Pegasus Clips Its Own Wings
By Seth Jayson September 26, 2006


Hobbling your own horse
It's no surprise to me that Pegasus Wireless (Nasdaq: PGWC) is delisting from the Nasdaq. The novelty is that it seems to have made the decision to do so on its own. Normally, getting tossed off the Naz onto the Amex, or the OTC Bulletin Board, would be a mark of shame, but Pegasus CEO Jasper Knabb claims that this move is "in the best interests" of the company or shareholders. Read a bit more of the press release and you'll see why.

Knabb is, once again, trying to fight the shorts. He's dismayed at the volume of trading on his stock, the release says, and even worse, the price decline.

Why Knabb, or anyone, for that matter, believes that moving the stock to a less liquid market can possibly help with volatility is beyond comprehension.
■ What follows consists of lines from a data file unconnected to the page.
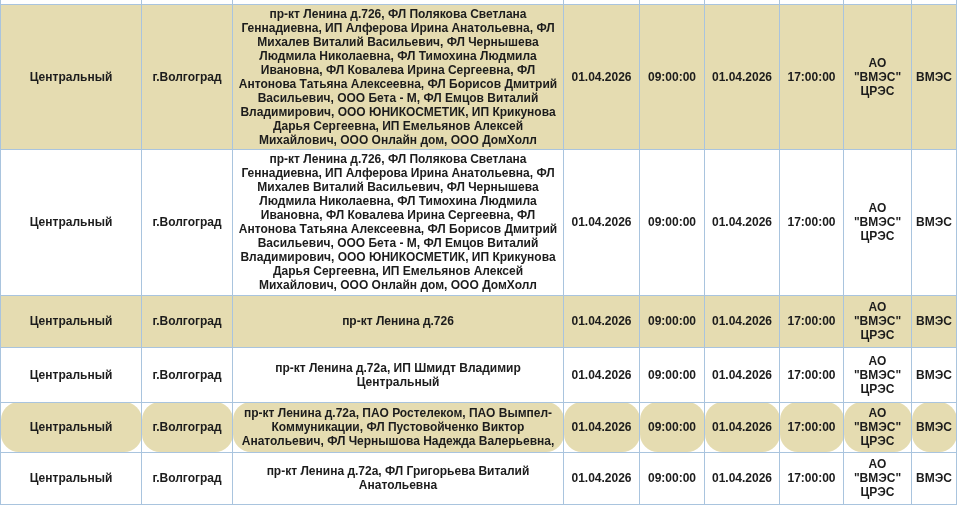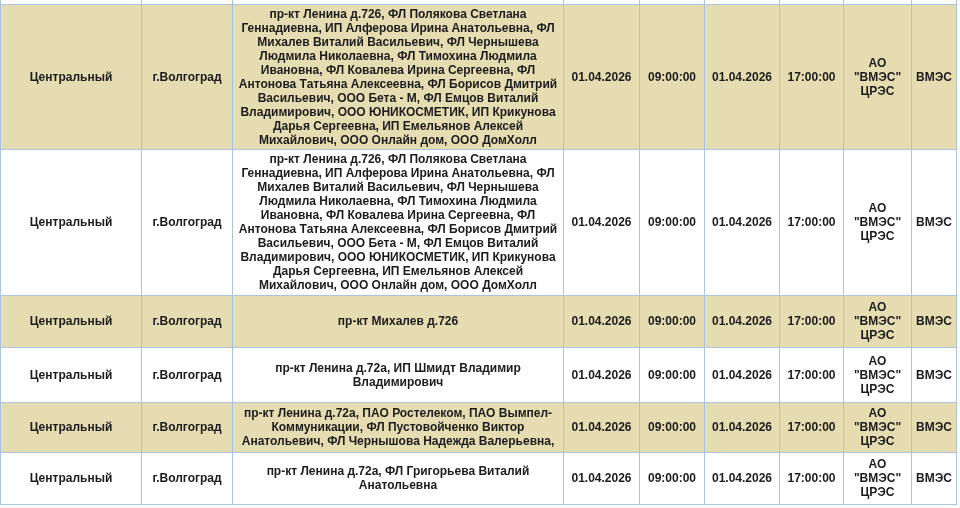--- a/index.html
+++ b/index.html
@@ -34,21 +34,21 @@
   }
   td.c-address{padding:2px 7px;}
   tr.alt td{background:var(--row_alt_bg);}
   tr.plain td{background:var(--row_bg);}
   
   tr.fragment td{height:4px;padding:0;border-top:none;background:var(--row_bg);}
   tr.r1 td{height:140px;}
   tr.r2 td{height:146px;}
   tr.r3 td{height:52px;}
   tr.r4 td{height:55px;}
-  tr.r5 td{height:50px;}
+  tr.r5 td{height:50px;border-radius:18px;}
   tr.r6 td{height:52px;}
 </style>
 </head>
 <body>
 
 <table class="outage">
   <colgroup>
     <col style="width:141px">
       <col style="width:91px">
       <col style="width:331px">
@@ -92,33 +92,33 @@
       <td class="c-time">09:00:00</td>
       <td class="c-date">01.04.2026</td>
       <td class="c-time">17:00:00</td>
       <td class="c-org">АО "ВМЭС" ЦРЭС</td>
       <td class="c-net">ВМЭС</td>
     </tr>
 
     <tr class="alt r3">
       <td class="c-district">Центральный</td>
       <td class="c-city">г.Волгоград</td>
-      <td class="c-address">пр-кт Михалев д.726</td>
+      <td class="c-address">пр-кт Ленина д.726</td>
       <td class="c-date">01.04.2026</td>
       <td class="c-time">09:00:00</td>
       <td class="c-date">01.04.2026</td>
       <td class="c-time">17:00:00</td>
       <td class="c-org">АО "ВМЭС" ЦРЭС</td>
       <td class="c-net">ВМЭС</td>
     </tr>
 
     <tr class="plain r4">
       <td class="c-district">Центральный</td>
       <td class="c-city">г.Волгоград</td>
-      <td class="c-address">пр-кт Ленина д.72а, ИП Шмидт Владимир Владимирович</td>
+      <td class="c-address">пр-кт Ленина д.72а, ИП Шмидт Владимир Центральный</td>
       <td class="c-date">01.04.2026</td>
       <td class="c-time">09:00:00</td>
       <td class="c-date">01.04.2026</td>
       <td class="c-time">17:00:00</td>
       <td class="c-org">АО "ВМЭС" ЦРЭС</td>
       <td class="c-net">ВМЭС</td>
     </tr>
 
     <tr class="alt r5">
       <td class="c-district">Центральный</td>

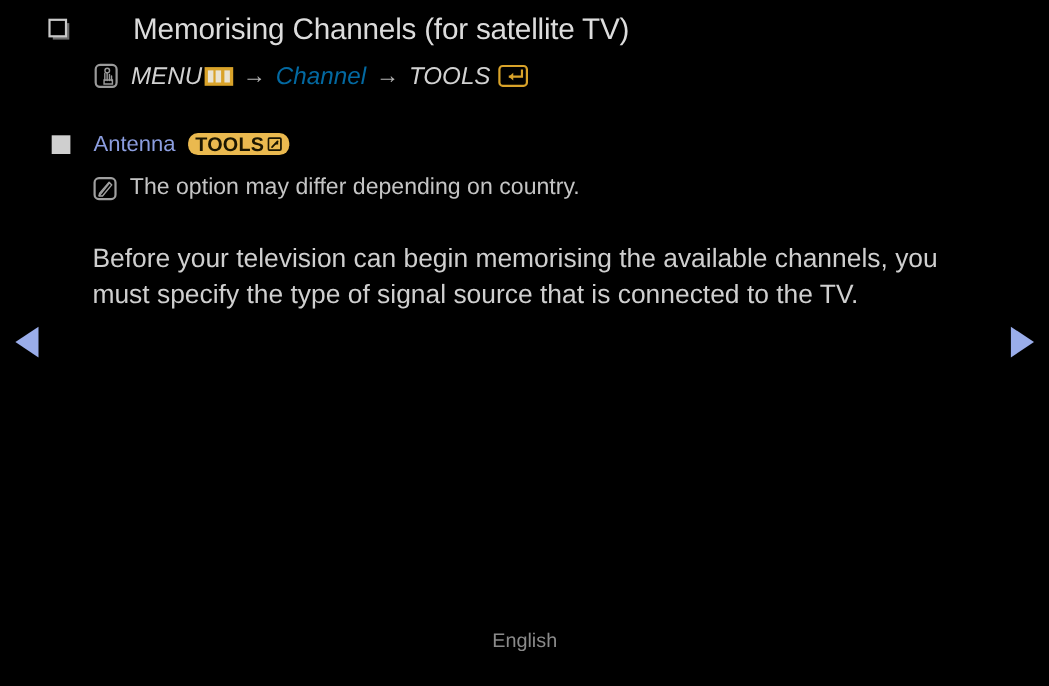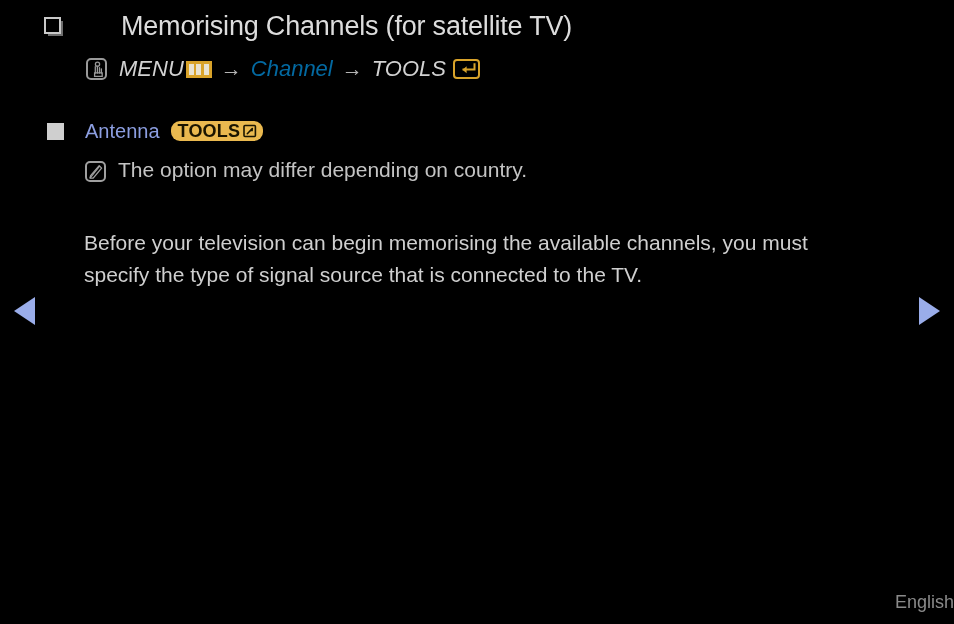--- a/index.html
+++ b/index.html
@@ -188,23 +188,23 @@
     font-size: 21px;
     line-height: 28px;
     color: #c4c4c4;
     white-space: nowrap;
   }
 
   
   .body-paragraph {
     position: absolute;
     left: 84px;
-    top: 206px;
+    top: 196px;
     width: 790px;
-    font-size: 21px;
+    font-size: 24px;
     line-height: 32px;
     color: #cfcfcf;
   }
 
   
   .nav-arrow {
     position: absolute;
     top: 297px;
     width: 0;
     height: 0;
@@ -219,22 +219,22 @@
   .nav-next {
     right: 14px;
     border-left: 21px solid #9aadea;
   }
 
   
   .footer-lang {
     position: absolute;
     left: 0;
     right: 0;
-    top: 592px;
-    text-align: right;
+    top: 572px;
+    text-align: center;
     font-size: 18px;
     color: #8a8a8a;
   }
 </style>
 </head>
 <body>
 
 <div class="page">
 
   <div class="title-row">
I can't believe he could even make that argument with a straight face, but I'm sure it will play well with the message-board peanut gallery, which has been screaming about shorting (and alleged naked shorting) for weeks now.

Me, I like to savor the hypocrisy: Neither Knabb nor his cheerleading shareholders seemed so concerned about the volume and price increases that occurred earlier in the year. Let's be clear here. The run-up was completely unwarranted. The move tripled the stock of this marginally profitable company -- an outfit that has sported negative free cash flow since 2004. At $18 a share back in May, Pegasus was worth nearly $1.5 billion, or about 18 times trailing revenues. In other words, this thing was horrendously overvalued.

Wait, stocks can go down, too?
But, hey, no one cares about crazy trading when the stock goes up. When things turn the other way, though, watch out. The first hint that Knabb was concerned about the share price was probably the warrant scheme, which was an attempt to pull borrowed shares back from shorts by promising shareholders a warrant only if they took their stock out of street name. The next was the abrupt halt of Knabb's previously well-publicized "insider buying" campaign.

The warrant scheme was the catalyst that convinced me to dig a lot more deeply into the histories of Knabb and CFO Stephen Durland, and what I found was pretty ugly. Overhyped companies that rise and fall to near zilch. Penny stocks galore. Lawsuits. Paid promoters. Disbarred lawyers. Get the full story here.

Short story, tall tale
But in this day and age, even a CEO and CFO with an amazing record of microcap tomfoolery can find a sympathetic ear out there -- at least if they've got a market story with sufficient nudity.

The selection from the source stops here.